The crypto is slated to launch in the second half of this year, where time is of the essence for cryptos, as noted even by a principal backing the academic push into blockchain and Unit-e.

As interviewed by Fortune, Joey Krug, who serves as co-chief investment officer at Pantera Capital, said that with bitcoin and others “the mainstream public is aware that these networks don’t scale … We are on the cusp of something where if this doesn’t scale relatively soon, it may be relegated to ideas that were nice but didn’t work in practice: more like 3D printing than the internet.’’

The overarching aim of the academia consortium is to support a range of cryptocurrencies — and to boost transaction uptake by a process known as sharding, where computing and storage workloads are shared across nodes.

In an interview with PYMNTS conducted by written exchange, Giulia Fanti, a lead researcher for DTR and assistant professor of electrical and computer engineering at Carnegie Mellon University, acknowledged that the low scalability mentioned above and volatility have “led to relatively low adoption by point of sale merchants” and as a result, digital currencies have been seen more “as a store of value than a medium of exchange that yields measurable benefits to its users. In a self-fulfilling cycle, this has encouraged speculation, which created even more volatility,” adding that “a payment system that cannot scale has limited inherent value, so it is difficult to price accurately in the short term.”

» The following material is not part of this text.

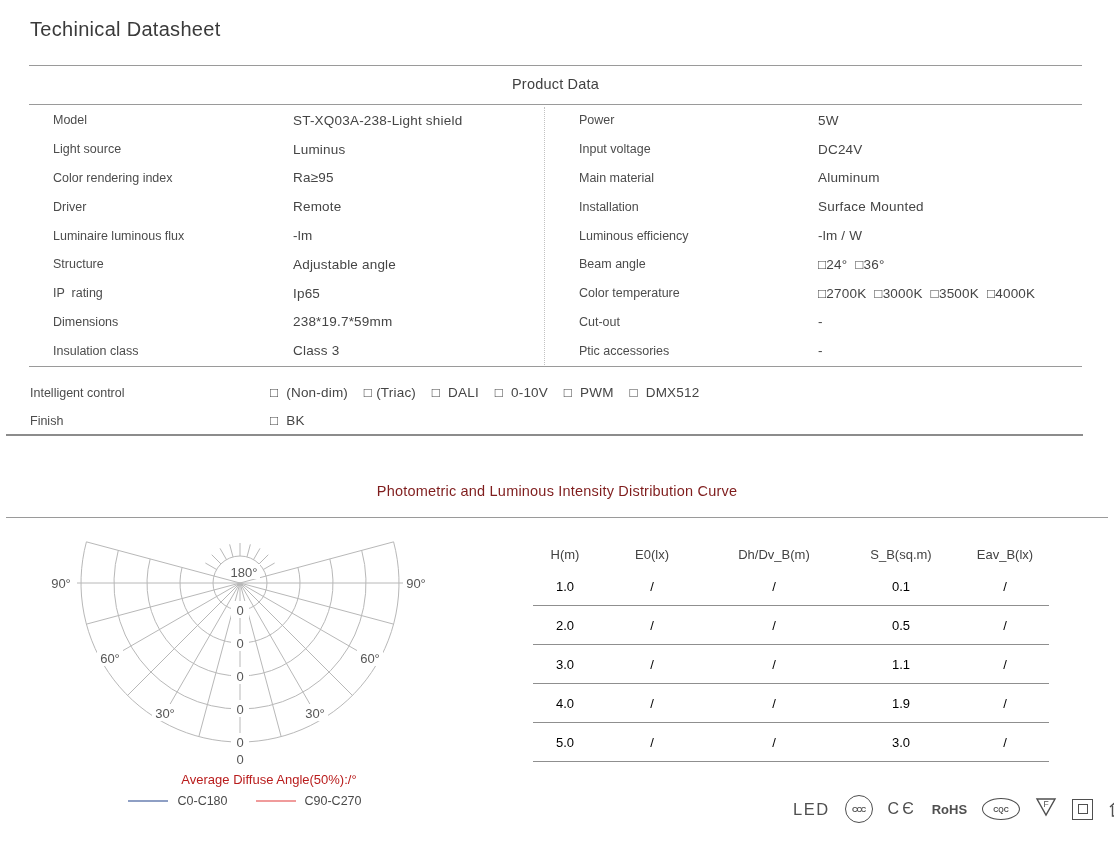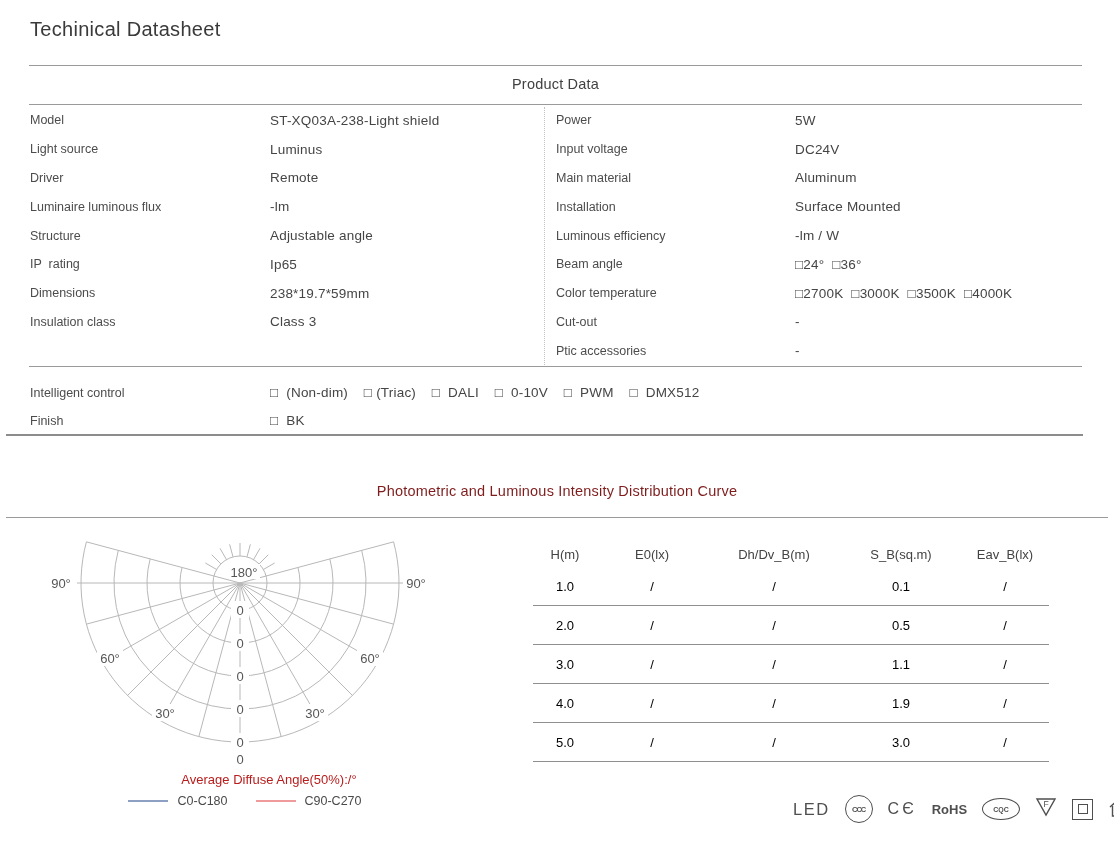"Model" .spec-row { margin-left: none -> 23px }
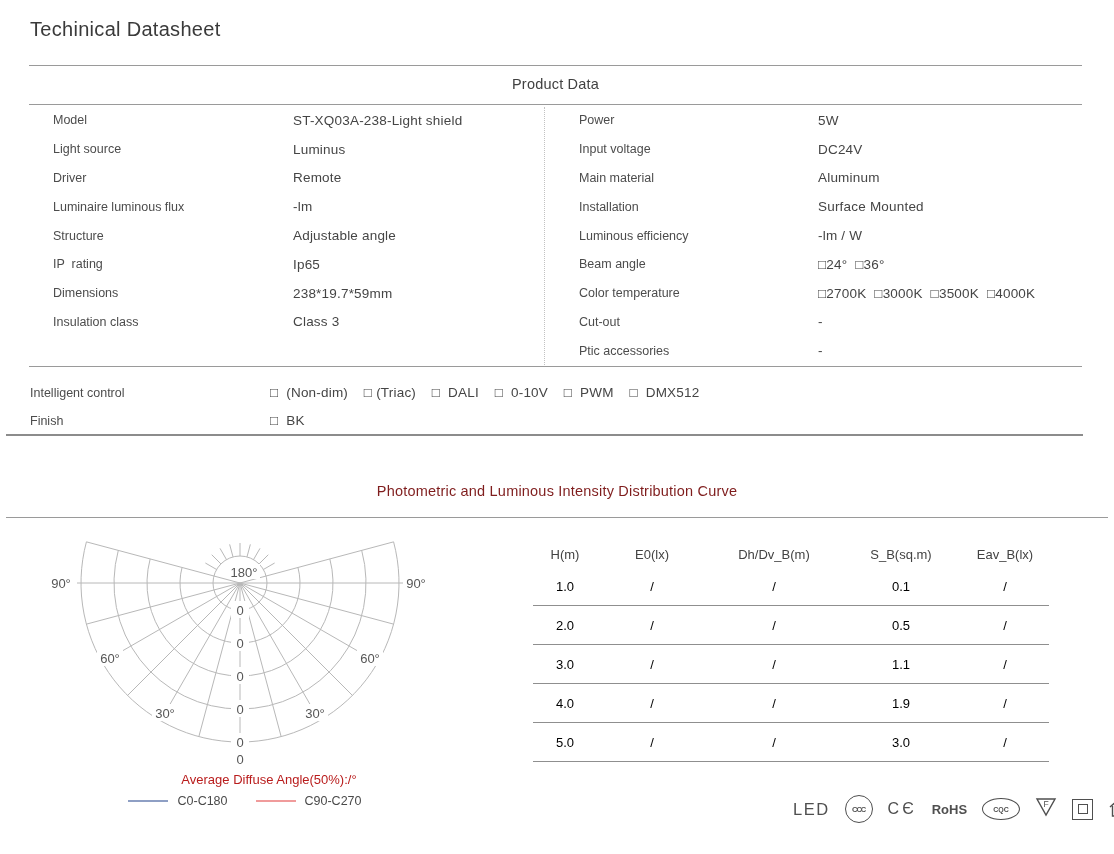"Color rendering index" div.spec-row { html: none -> <div> <div>Color rendering index</div> <div>Ra≥95</div> </div> }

Asked how DTR and its as-yet-to-debut crypto address the “trust issue,” Fanti stated that the goal is “not to try to suppress” initial volatility that may mark the digital currency “but to give merchants a way to manage it” until adoption leads to liquidity and stable pricing. DTR is targeting mechanisms that will let merchants convert Unit-e into fiat without friction. She said that such mechanisms may include partnerships with exchanges and POS systems.

As to whether some observers might look askance at academics and not-for-profits delving into the scalability problem that currently bedevils cryptos, Fanti stated that “historically, many groundbreaking technologies have been most successful when industry and academia work together; the two sides have complementary resources. For instance, many of the algorithms, architectures, and hardware that make our cell phones or computers work emerged from academic research labs. This may be partially because academic labs have the freedom to pursue projects on a longer timescale, without worrying about the next release cycle.”